Supplied records -
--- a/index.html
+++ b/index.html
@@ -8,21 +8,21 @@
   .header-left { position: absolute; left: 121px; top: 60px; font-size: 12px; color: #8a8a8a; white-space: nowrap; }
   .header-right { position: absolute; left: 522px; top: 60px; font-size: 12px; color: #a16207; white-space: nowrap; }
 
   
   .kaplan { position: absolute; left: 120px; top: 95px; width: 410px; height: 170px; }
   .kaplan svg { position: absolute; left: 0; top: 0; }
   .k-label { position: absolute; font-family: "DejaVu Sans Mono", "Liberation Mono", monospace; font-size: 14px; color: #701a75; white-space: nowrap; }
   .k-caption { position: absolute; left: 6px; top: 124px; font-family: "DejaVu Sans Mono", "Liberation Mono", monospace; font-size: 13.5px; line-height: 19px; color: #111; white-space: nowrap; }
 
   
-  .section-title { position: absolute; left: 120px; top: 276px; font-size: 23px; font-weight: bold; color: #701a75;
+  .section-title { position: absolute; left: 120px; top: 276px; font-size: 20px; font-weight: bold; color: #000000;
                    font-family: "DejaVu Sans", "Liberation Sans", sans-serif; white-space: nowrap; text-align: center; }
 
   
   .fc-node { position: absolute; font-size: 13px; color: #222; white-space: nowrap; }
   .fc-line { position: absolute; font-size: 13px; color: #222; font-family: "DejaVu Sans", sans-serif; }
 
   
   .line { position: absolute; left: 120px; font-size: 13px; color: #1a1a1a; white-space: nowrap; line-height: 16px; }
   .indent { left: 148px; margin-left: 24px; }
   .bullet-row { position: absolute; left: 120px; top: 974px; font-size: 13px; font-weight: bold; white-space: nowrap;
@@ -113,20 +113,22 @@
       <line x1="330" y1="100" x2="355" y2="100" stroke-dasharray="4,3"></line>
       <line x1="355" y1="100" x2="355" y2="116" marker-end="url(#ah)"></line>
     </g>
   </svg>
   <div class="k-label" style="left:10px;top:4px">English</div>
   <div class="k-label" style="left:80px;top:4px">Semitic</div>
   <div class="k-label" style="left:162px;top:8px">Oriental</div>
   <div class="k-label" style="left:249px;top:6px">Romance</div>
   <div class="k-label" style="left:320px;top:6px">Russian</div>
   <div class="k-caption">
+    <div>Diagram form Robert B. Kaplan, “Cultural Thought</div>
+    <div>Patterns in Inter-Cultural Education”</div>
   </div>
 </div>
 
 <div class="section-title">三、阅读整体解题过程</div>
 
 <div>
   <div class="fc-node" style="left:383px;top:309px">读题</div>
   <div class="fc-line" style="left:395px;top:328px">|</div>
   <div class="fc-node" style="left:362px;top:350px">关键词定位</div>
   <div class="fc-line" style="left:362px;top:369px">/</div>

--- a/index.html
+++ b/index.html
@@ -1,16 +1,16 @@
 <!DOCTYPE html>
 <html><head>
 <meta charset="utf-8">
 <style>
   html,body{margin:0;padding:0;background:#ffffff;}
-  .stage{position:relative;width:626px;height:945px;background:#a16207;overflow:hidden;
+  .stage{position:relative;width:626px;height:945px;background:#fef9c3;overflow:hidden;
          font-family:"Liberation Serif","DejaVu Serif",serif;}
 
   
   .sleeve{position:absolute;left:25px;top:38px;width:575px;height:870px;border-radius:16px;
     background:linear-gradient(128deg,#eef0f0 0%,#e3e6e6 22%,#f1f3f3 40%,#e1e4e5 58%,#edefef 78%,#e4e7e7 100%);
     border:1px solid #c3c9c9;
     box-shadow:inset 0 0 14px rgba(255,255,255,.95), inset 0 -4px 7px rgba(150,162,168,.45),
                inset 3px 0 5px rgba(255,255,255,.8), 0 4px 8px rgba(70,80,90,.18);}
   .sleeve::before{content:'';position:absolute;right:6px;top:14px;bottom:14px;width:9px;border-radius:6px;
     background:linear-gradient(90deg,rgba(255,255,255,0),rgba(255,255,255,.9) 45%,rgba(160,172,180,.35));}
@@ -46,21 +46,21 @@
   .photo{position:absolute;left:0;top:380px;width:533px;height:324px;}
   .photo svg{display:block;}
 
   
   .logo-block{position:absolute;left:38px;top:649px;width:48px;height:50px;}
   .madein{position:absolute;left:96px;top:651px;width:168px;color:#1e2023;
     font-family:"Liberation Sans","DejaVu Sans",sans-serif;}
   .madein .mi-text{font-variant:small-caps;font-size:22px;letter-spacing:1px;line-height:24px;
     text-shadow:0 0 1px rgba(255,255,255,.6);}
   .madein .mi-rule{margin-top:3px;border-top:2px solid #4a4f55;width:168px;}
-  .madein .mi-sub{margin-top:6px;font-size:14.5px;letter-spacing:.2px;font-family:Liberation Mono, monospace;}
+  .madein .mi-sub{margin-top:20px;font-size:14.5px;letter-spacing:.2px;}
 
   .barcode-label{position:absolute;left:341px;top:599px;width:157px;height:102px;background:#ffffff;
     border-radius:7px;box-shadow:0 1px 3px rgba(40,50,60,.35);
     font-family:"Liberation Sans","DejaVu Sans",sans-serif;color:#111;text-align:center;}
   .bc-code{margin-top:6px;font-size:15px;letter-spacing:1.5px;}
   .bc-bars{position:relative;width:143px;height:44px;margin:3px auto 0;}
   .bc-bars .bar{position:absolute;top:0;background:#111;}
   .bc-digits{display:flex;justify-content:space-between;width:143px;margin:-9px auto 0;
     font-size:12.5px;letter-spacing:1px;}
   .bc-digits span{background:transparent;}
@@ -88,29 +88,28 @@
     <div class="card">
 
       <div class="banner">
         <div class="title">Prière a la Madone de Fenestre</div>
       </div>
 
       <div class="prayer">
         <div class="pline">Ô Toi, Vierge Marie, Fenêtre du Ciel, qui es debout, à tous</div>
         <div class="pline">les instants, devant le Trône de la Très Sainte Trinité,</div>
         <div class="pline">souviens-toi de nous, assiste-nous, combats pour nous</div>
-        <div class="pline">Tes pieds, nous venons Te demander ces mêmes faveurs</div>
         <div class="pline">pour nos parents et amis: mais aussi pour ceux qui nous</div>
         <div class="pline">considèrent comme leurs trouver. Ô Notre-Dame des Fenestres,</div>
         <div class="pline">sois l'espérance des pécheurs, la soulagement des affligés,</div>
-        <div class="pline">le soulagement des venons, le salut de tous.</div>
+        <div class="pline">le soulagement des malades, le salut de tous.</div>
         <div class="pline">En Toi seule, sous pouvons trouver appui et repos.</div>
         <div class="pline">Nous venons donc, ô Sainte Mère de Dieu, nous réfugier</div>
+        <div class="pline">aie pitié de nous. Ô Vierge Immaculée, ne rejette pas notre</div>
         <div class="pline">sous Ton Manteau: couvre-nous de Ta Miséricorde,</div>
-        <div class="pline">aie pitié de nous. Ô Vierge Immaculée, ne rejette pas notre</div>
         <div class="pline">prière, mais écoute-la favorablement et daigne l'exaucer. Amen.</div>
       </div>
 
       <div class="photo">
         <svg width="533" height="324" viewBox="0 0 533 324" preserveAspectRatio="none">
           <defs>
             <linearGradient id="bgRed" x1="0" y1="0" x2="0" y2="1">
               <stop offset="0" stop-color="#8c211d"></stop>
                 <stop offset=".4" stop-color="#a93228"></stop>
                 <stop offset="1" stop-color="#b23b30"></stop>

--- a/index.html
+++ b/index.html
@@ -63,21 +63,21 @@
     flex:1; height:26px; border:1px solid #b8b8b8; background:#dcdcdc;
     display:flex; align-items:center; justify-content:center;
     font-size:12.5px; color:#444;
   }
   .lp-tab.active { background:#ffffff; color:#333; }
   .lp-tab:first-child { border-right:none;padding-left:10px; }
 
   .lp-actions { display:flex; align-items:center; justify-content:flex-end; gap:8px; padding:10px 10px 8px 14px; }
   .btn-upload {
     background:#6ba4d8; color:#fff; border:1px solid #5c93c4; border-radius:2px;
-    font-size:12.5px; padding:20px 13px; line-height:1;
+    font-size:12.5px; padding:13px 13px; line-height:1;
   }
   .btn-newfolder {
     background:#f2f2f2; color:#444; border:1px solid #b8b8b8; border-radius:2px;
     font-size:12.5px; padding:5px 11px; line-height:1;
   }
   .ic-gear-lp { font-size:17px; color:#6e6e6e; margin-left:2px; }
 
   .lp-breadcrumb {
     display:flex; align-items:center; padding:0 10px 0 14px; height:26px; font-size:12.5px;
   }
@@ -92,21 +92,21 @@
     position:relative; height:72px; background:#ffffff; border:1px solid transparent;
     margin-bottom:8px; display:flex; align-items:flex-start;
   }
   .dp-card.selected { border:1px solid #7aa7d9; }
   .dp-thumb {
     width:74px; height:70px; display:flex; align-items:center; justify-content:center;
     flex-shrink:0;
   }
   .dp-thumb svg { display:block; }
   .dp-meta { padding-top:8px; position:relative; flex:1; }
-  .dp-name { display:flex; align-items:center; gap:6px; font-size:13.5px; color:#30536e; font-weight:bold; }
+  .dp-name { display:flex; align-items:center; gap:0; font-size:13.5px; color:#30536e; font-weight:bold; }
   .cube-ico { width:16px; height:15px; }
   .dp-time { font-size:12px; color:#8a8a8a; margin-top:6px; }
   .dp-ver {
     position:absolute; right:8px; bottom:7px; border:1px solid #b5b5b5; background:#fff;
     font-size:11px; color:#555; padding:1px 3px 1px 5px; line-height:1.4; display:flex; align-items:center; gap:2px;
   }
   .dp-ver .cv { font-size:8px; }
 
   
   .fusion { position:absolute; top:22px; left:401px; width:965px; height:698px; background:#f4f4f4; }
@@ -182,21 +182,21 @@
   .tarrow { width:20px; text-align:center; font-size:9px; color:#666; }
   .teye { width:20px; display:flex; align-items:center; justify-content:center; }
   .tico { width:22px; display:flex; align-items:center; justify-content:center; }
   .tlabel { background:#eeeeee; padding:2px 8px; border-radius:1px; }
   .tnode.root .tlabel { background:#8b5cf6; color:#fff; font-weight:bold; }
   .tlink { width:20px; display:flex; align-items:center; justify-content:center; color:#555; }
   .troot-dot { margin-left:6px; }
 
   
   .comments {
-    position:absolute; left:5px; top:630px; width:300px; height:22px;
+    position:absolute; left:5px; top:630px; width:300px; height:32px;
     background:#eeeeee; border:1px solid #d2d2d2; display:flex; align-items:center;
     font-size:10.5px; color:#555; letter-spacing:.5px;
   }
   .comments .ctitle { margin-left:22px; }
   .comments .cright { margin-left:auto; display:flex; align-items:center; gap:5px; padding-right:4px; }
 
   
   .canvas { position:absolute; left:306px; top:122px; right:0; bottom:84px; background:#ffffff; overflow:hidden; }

Your objective -
Only lines holding the word "block" are wanted, so copy each of them from the records above.

Answer to this task -
   .photo svg{display:block;}
   .logo-block{position:absolute;left:38px;top:649px;width:48px;height:50px;}
   .dp-thumb svg { display:block; }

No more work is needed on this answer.